| Task objective |
Transcribe the data below verbatim from the line with "(756, 85) none" to the line with "[178,538,341,551] relaxingapp2@gmail.com ->". Include both of those lines.

| Recorded information |
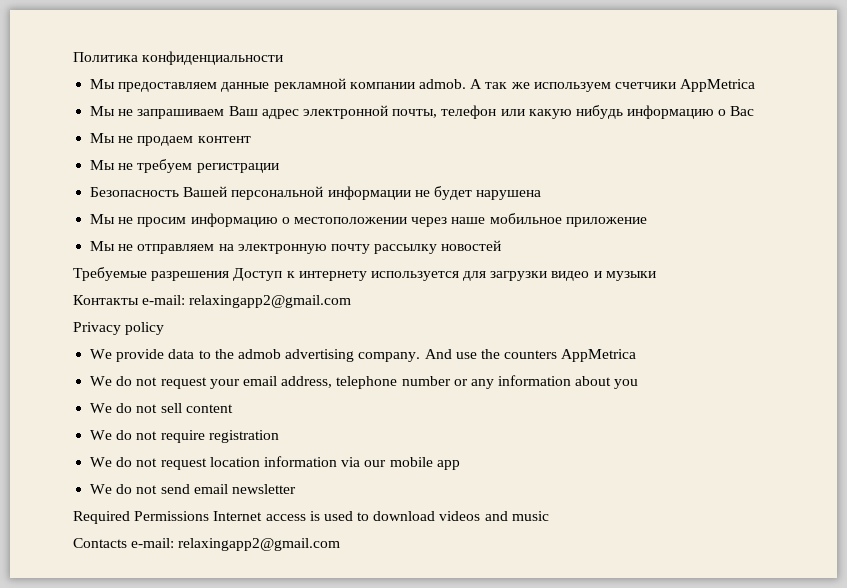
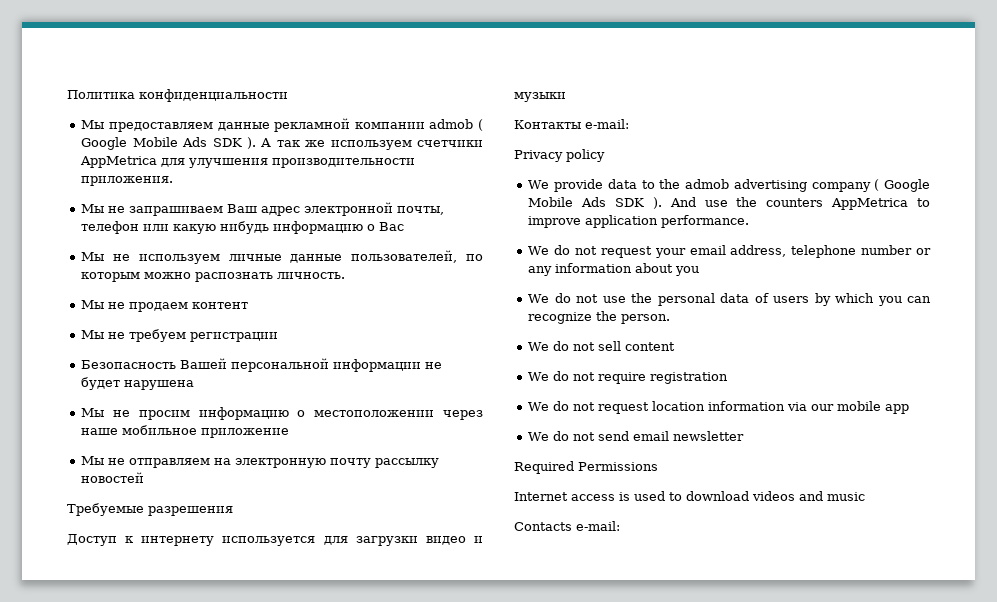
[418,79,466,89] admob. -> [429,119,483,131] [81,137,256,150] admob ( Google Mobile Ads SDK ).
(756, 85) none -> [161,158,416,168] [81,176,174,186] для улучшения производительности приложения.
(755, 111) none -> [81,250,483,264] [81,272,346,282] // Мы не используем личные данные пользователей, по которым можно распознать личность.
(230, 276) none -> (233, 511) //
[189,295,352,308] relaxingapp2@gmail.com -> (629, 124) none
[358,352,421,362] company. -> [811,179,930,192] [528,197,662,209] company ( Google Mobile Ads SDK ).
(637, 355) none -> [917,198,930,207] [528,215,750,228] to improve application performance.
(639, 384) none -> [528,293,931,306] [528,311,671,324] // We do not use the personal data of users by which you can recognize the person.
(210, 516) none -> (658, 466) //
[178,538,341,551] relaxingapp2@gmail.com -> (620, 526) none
---
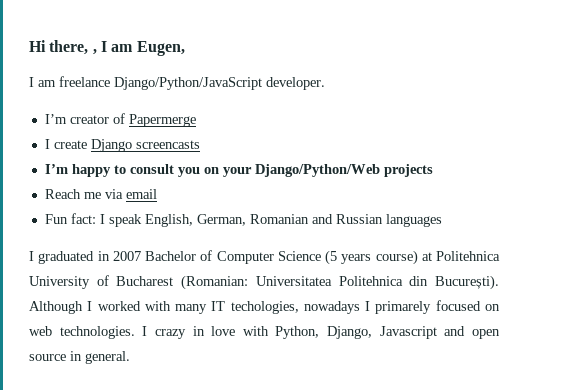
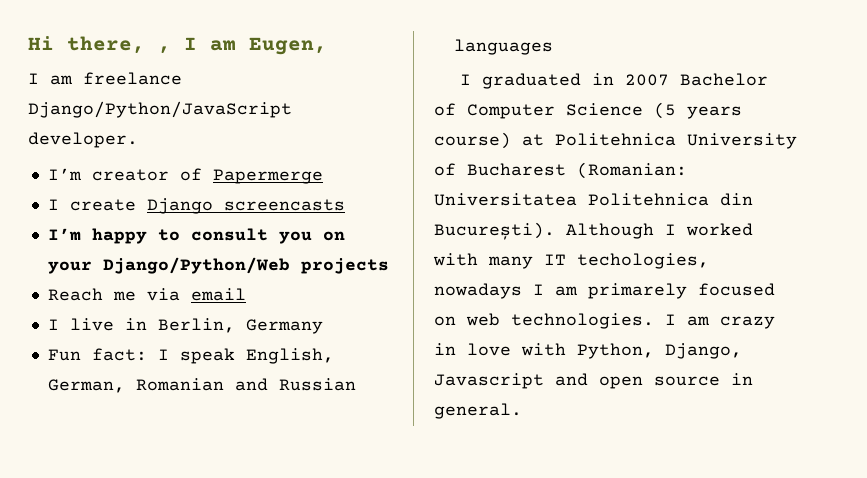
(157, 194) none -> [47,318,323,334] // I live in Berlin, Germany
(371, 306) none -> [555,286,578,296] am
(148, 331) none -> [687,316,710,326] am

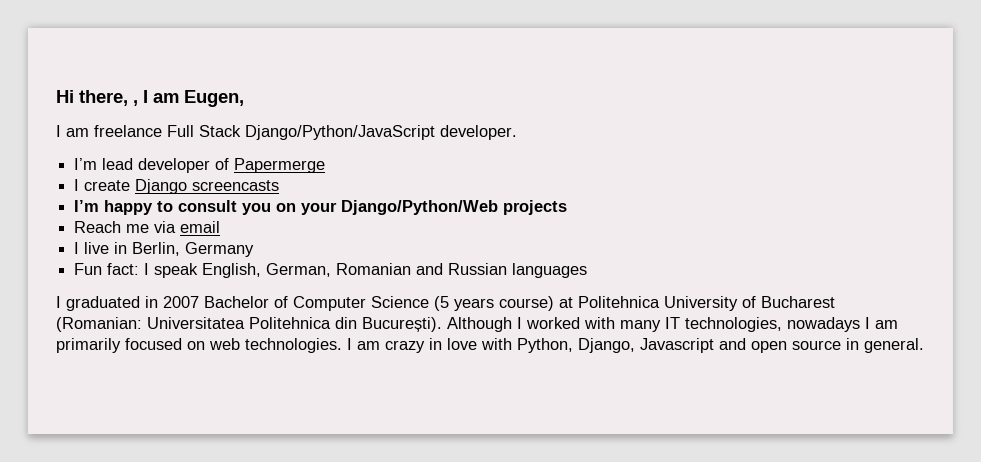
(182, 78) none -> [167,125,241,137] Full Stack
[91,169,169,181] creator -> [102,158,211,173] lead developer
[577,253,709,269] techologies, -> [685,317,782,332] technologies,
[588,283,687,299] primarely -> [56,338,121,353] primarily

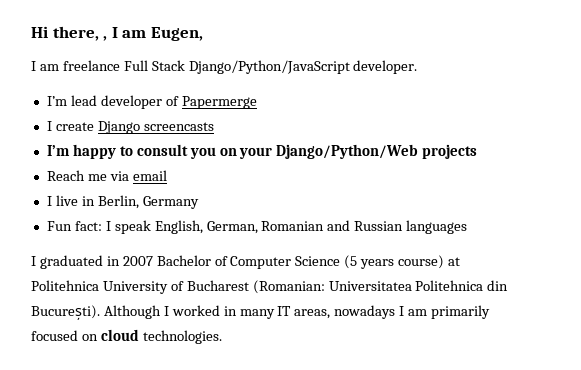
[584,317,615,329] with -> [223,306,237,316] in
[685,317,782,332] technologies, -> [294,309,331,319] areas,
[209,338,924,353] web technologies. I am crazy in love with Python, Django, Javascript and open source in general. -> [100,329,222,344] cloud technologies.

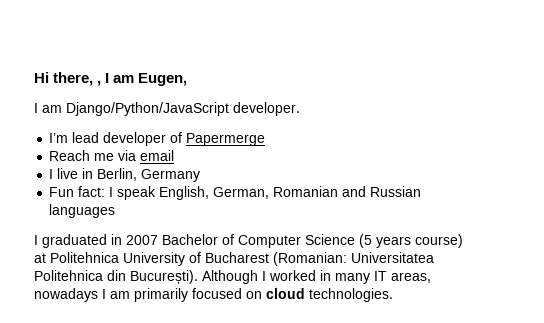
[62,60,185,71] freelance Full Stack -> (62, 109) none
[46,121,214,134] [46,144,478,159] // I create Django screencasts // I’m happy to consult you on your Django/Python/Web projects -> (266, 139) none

| Answer |
(756, 85) none -> [161,158,416,168] [81,176,174,186] для улучшения производительности приложения.
(755, 111) none -> [81,250,483,264] [81,272,346,282] // Мы не используем личные данные пользователей, по которым можно распознать личность.
(230, 276) none -> (233, 511) //
[189,295,352,308] relaxingapp2@gmail.com -> (629, 124) none
[358,352,421,362] company. -> [811,179,930,192] [528,197,662,209] company ( Google Mobile Ads SDK ).
(637, 355) none -> [917,198,930,207] [528,215,750,228] to improve application performance.
(639, 384) none -> [528,293,931,306] [528,311,671,324] // We do not use the personal data of users by which you can recognize the person.
(210, 516) none -> (658, 466) //
[178,538,341,551] relaxingapp2@gmail.com -> (620, 526) none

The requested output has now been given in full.